Thread: How the Treasury and Federal Reserve Screwed Bank of America

  1. #1
    Arena Senior Member Crazed Rabbit's Avatar
    Join Date
    May 2003
    Location
    Between the Mountain and the Sound
    Posts
    11,074
    Blog Entries
    1

    Default How the Treasury and Federal Reserve Screwed Bank of America

    A tale on why federal regulators in the US should not have near as much power - they used it to force a very risky merger between Bank of American and Merill Lynch, and forced banks to accept the TARP (bailout) money. And so now we've got a situation where the banks want to stay the hell away from the TARP funds and the government, and we have to deal with the unintended consequences of stupid government action. But these consequences were foreseen by the private banks.

    The first article deals with Bank of America:
    http://online.wsj.com/article/SB124078909572557575.html

    Spoiler Alert, click show to read: 
    Busting Bank of America
    A case study in how to spread systemic financial risk.

    The cavalier use of brute government force has become routine, but the emerging story of how Hank Paulson and Ben Bernanke forced CEO Ken Lewis to blow up Bank of America is still shocking. It's a case study in the ways that panicky regulators have so often botched the bailout and made the financial crisis worse.


    In the name of containing "systemic risk," our regulators spread it. In order to keep Mr. Lewis quiet, they all but ordered him to deceive his own shareholders. And in the name of restoring financial confidence, they have so mistreated Bank of America that bank executives everywhere have concluded that neither Treasury nor the Federal Reserve can be trusted.

    Mr. Lewis has told investigators for New York Attorney General Andrew Cuomo that in December Mr. Paulson threatened him not to cancel a deal to buy Merrill Lynch. BofA had discovered billions of dollars in undisclosed Merrill losses, and Mr. Lewis was considering invoking his rights under a material adverse condition clause to kill the merger. But Washington decided that America's financial system couldn't withstand a Merrill failure, and that BofA had to risk its own solvency to save it. So then-Treasury Secretary Paulson, who says he was acting at the direction of Federal Reserve Chairman Bernanke, told Mr. Lewis that the feds would fire him and his board if they didn't complete the deal.

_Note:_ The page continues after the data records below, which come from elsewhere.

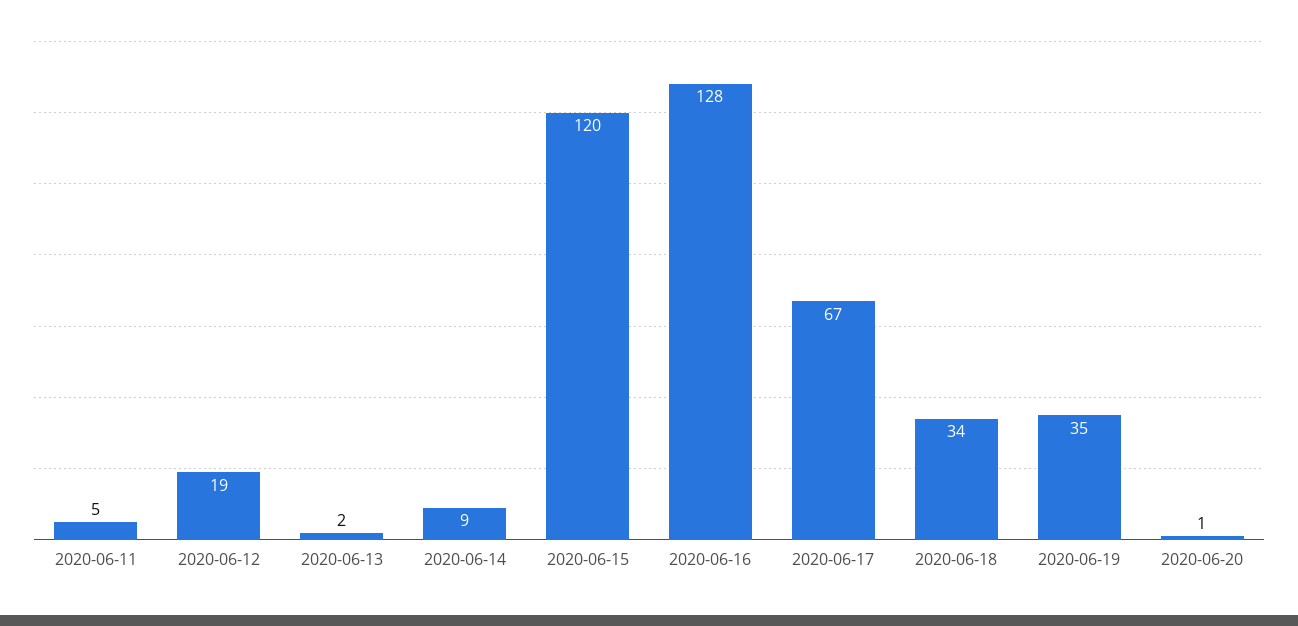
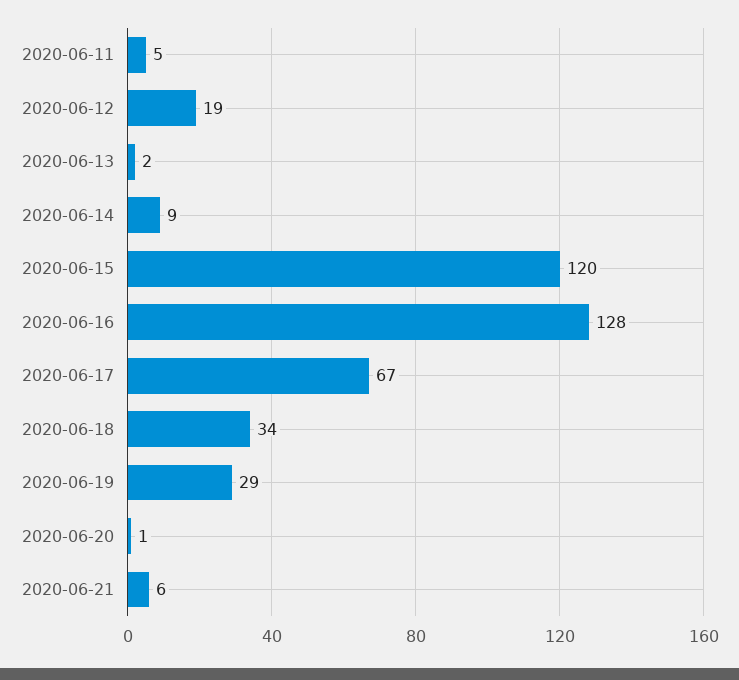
2020-06-19: 35 -> 29
2020-06-21: none -> 6

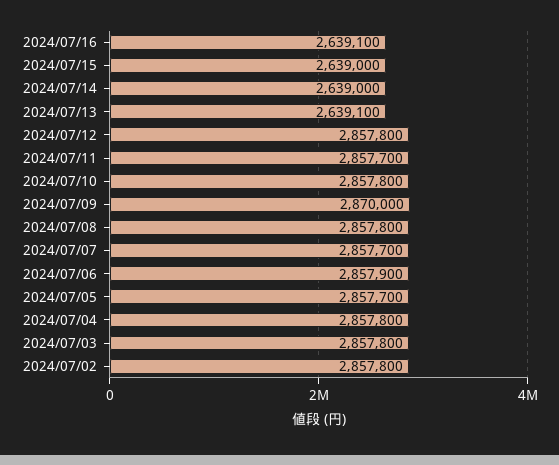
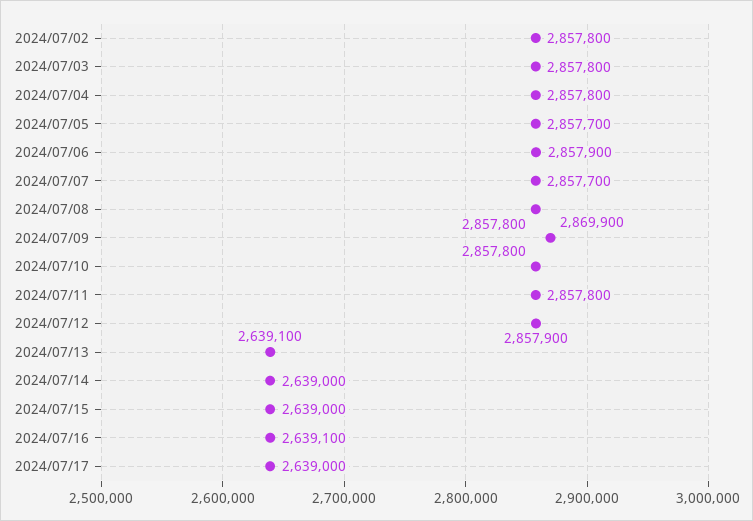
2024/07/12: 2857800 -> 2857900
2024/07/11: 2857700 -> 2857800
2024/07/09: 2870000 -> 2869900
2024/07/17: none -> 2639000

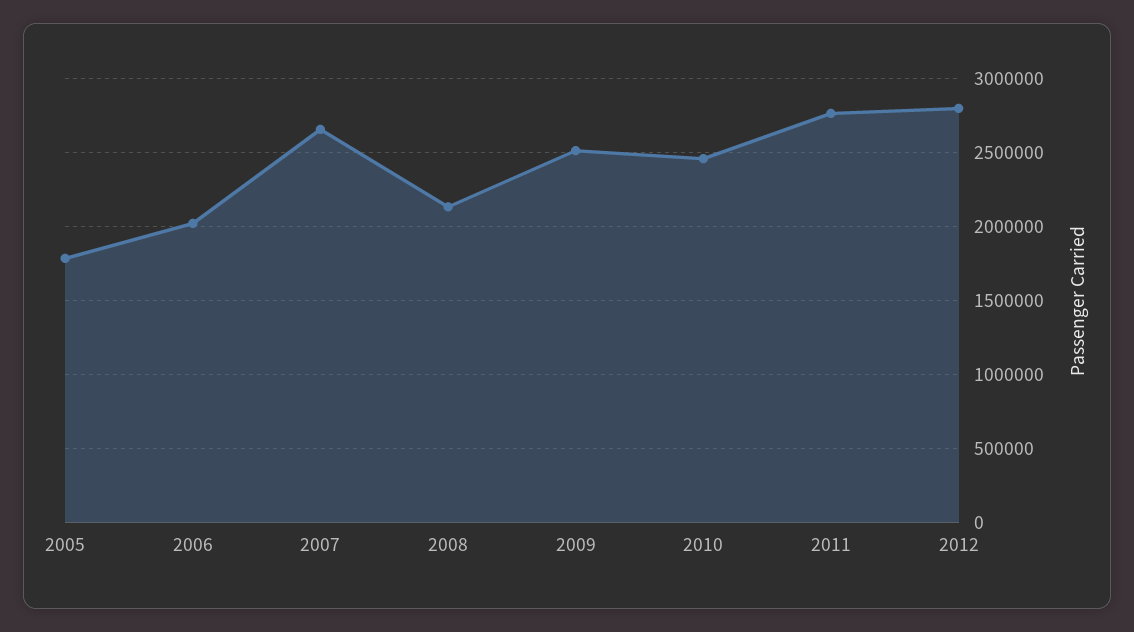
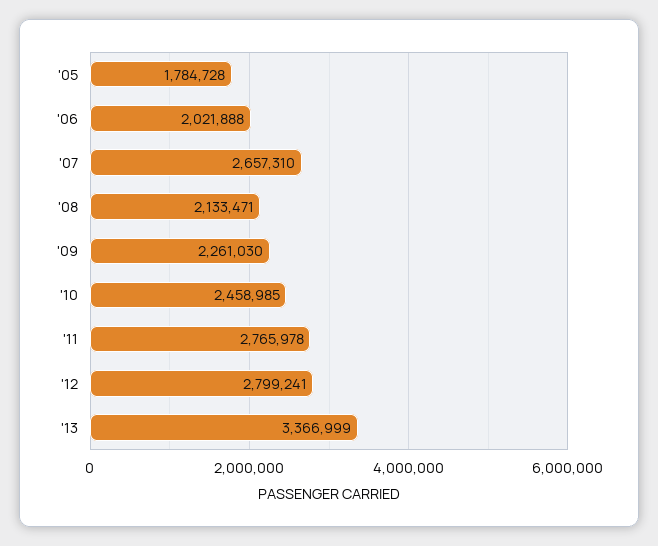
2009: 2500000 -> 2261030
'13: none -> 3366999

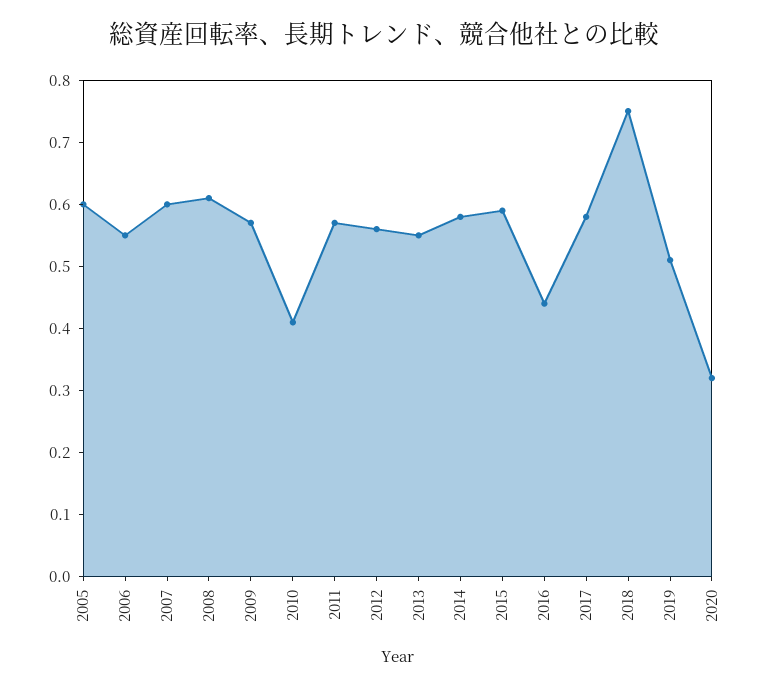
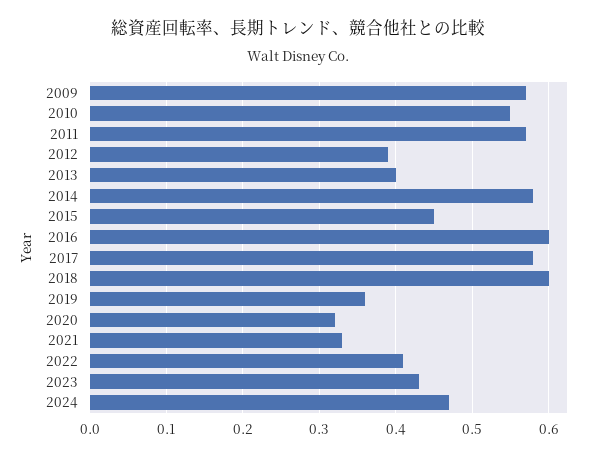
2005: 0.6 -> none
2006: 0.55 -> none
2007: 0.6 -> none
2008: 0.6 -> none
2010: 0.4 -> 0.55
2012: 0.55 -> 0.39
2013: 0.55 -> 0.4
2015: 0.6 -> 0.45
2016: 0.45 -> 0.6
2018: 0.75 -> 0.6
2019: 0.5 -> 0.36
2021: none -> 0.33
2022: none -> 0.41
2023: none -> 0.43
2024: none -> 0.47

    Mr. Paulson told Mr. Lewis that the government would provide cash from the Troubled Asset Relief Program (TARP) to help BofA swallow Merrill. But since the government didn't want to reveal this new federal investment until after the merger closed, Messrs. Paulson and Bernanke rejected Mr. Lewis's request to get their commitment in writing.

    "We do not want a disclosable event," Mr. Lewis says Mr. Paulson told him. "We do not want a public disclosure." Imagine what would happen to a CEO who said that.

    After getting the approval of his board, Mr. Lewis executed the Paulson-Bernanke order without informing his shareholders of the material events taking place at Merrill. The merger closed on January 1. But investors and taxpayers had to wait weeks to learn that the government had invested another $20 billion plus loan portfolio insurance in BofA, and that Merrill had lost a staggering $15 billion in the last three months of 2008.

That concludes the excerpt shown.